NEW YORK (Reuters) - Goldman Sachs Group Inc's profits fell 72 percent and one of the few businesses that performed well for the bank -- investments and trading with its own funds -- faces regulatory restrictions in the future.
The bank's investing and trading for its own account generated 37 percent more revenue in the first quarter, representing the most growth of any of Goldman's businesses. But the main U.S. financial reform law features a rule limiting the bank's ability to bet for its own account.
Goldman has long been viewed as an earnings machine, consistently posting some of the highest returns on Wall Street. The results reflect a $1.64 billion (1 billion pound) charge for Goldman buying back preferred shares, but even ignoring that, profit fell.
Investors wonder if U.S. financial reform will cut into trading revenue and force the bank to focus on investment banking businesses that have historically been less profitable, such as underwriting stock and advising on mergers.
"There's a paradigm shift towards the core banking side as opposed to buying and selling junk to make money over the short term," said Jason Ware, an analyst with fund manager Albion Financial Group.
"I look at Goldman and I see an eroding brand," he added.
Revenue from trading with customers fell 22 percent from an unusually strong first quarter last year. Officials at the bank said customer trading volume in fixed income and currencies has been weaker than it had been historically, and if volume does not pick up, it might make sense to lay off traders.
The bank's clients are cautious because of macroeconomic doubt and uncertainty about how financial markets will be regulated, Chief Financial Officer David Viniar said.
"We're taking advantage of opportunities where we see them with our clients, but there aren't that many," Viniar said in response to a question about why the bank does not borrow more to boost its returns.
In January, the bank posted a 53 percent decline in fourth-quarter profit and talked about how client trading volume in December was "dead."
Customer trading volumes have risen since then. On Tuesday, Goldman said first-quarter customer trading revenue was 83 percent higher than the fourth quarter.
Trading profit across Wall Street has fallen from the unusually strong first quarter of 2010, but some banks have fared better than others. Trading revenue from clients at Goldman's fixed income, currency and commodity unit fell 28 percent, while JPMorgan Chase & Co posted a drop of just 4 percent. JPMorgan's results include any trading the bank may have done for its own account.
Profit from trading with customers may fall even further as financial regulators globally push for derivatives trading to move to exchanges. Currently, investors looking to trade many kinds of derivatives deal with banks rather than exchanges.

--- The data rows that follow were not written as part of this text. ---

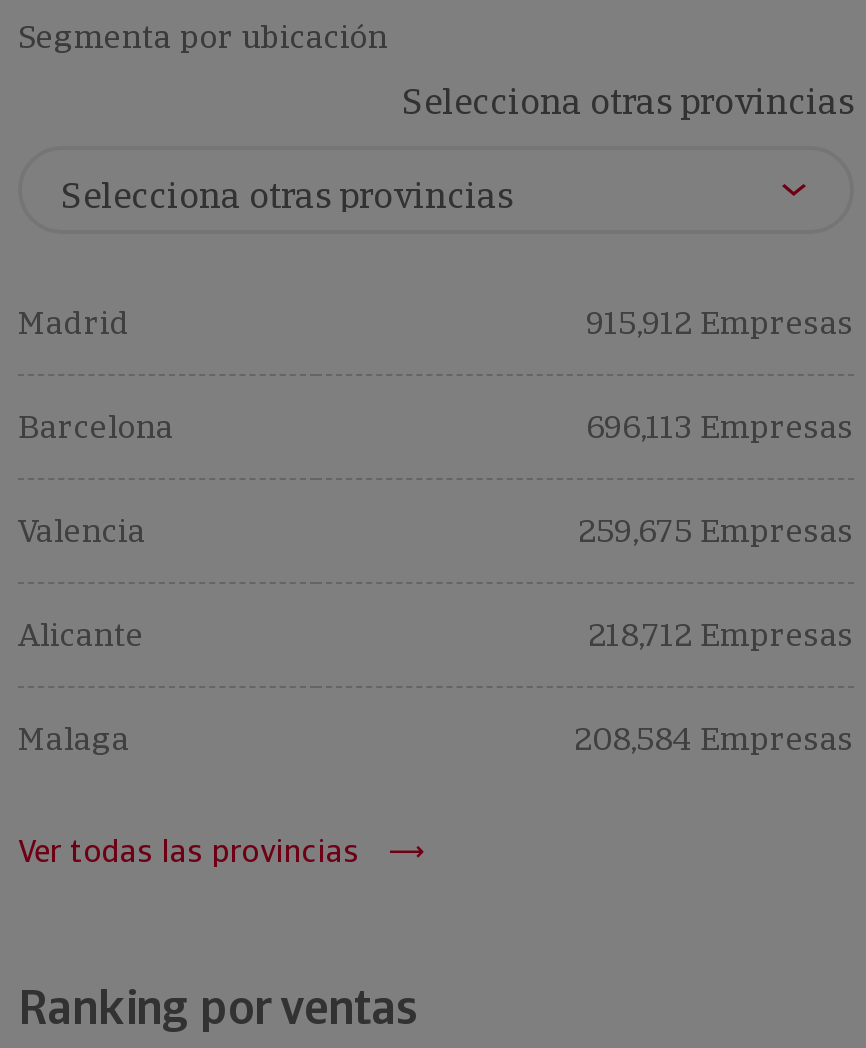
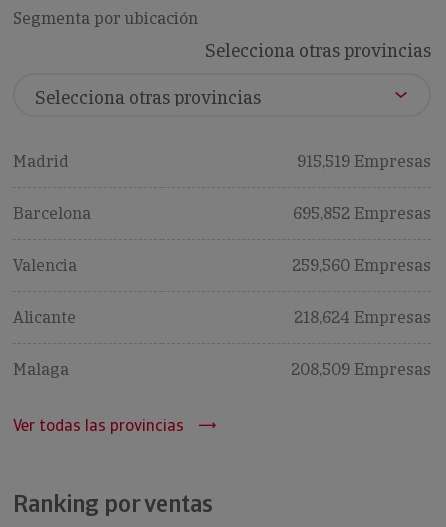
- 915,912 Empresas
+ 915,519 Empresas

- 696,113 Empresas
+ 695,852 Empresas

- 259,675 Empresas
+ 259,560 Empresas

- 218,712 Empresas
+ 218,624 Empresas

- 208,584 Empresas
+ 208,509 Empresas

One bright spot in customer trading during the quarter was commodities, where revenue was higher during the first quarter than in the same quarter last year.
For the bank's investing and lending unit, profit growth came mainly from gains in its investment in Industrial and Commercial Bank of China Ltd and other equity securities.
Overall, Goldman's revenue fell 7 percent in the first quarter. The investments and lending business were responsible for about a fifth of overall revenue.
The bank posted a profit to common shareholders of $908 million, or $1.56 a share. Analysts' average forecast was 82 cents a share, according to Thomson Reuters I/B/E/S.
A year earlier, it posted earnings of $3.3 billion, or $5.59 a share.
Goldman's shares fell $1.89 to $151.89.
The bank bought back $5 billion of preferred shares from Warren Buffett's Berkshire Hathaway Inc in the quarter, resulting in a one-time charge of $1.64 billion.
Excluding that charge, the bank would have earned $4.38 a share.
Goldman set aside $5.23 billion for employee compensation in the quarter, a 5 percent decline from a year earlier.
The bank's return on average common shareholders' equity was 12.2 percent in the quarter, but excluding the preferred redemption it was 14.5 percent, annualized. By one rule of thumb, a 14.5 percent return on equity should correspond to shares trading at about 1.45 times their book value, or net accounting value.
With Goldman's shares trading at about 1.2 times their book value based on Tuesday's closing price, some investors see the stock as cheap.
"Unfortunately, they've got an incredible amount of regulatory scrutiny on them right now and litigation risk. I think that's what holding back the stock," said Keith Davis of Farr, Miller & Washington, who holds Goldman shares.
Even if a 14.5 percent return on equity is sustainable, it is far below the levels in the years leading up to the financial crisis, when Goldman often posted returns on equity greater than 30 percent.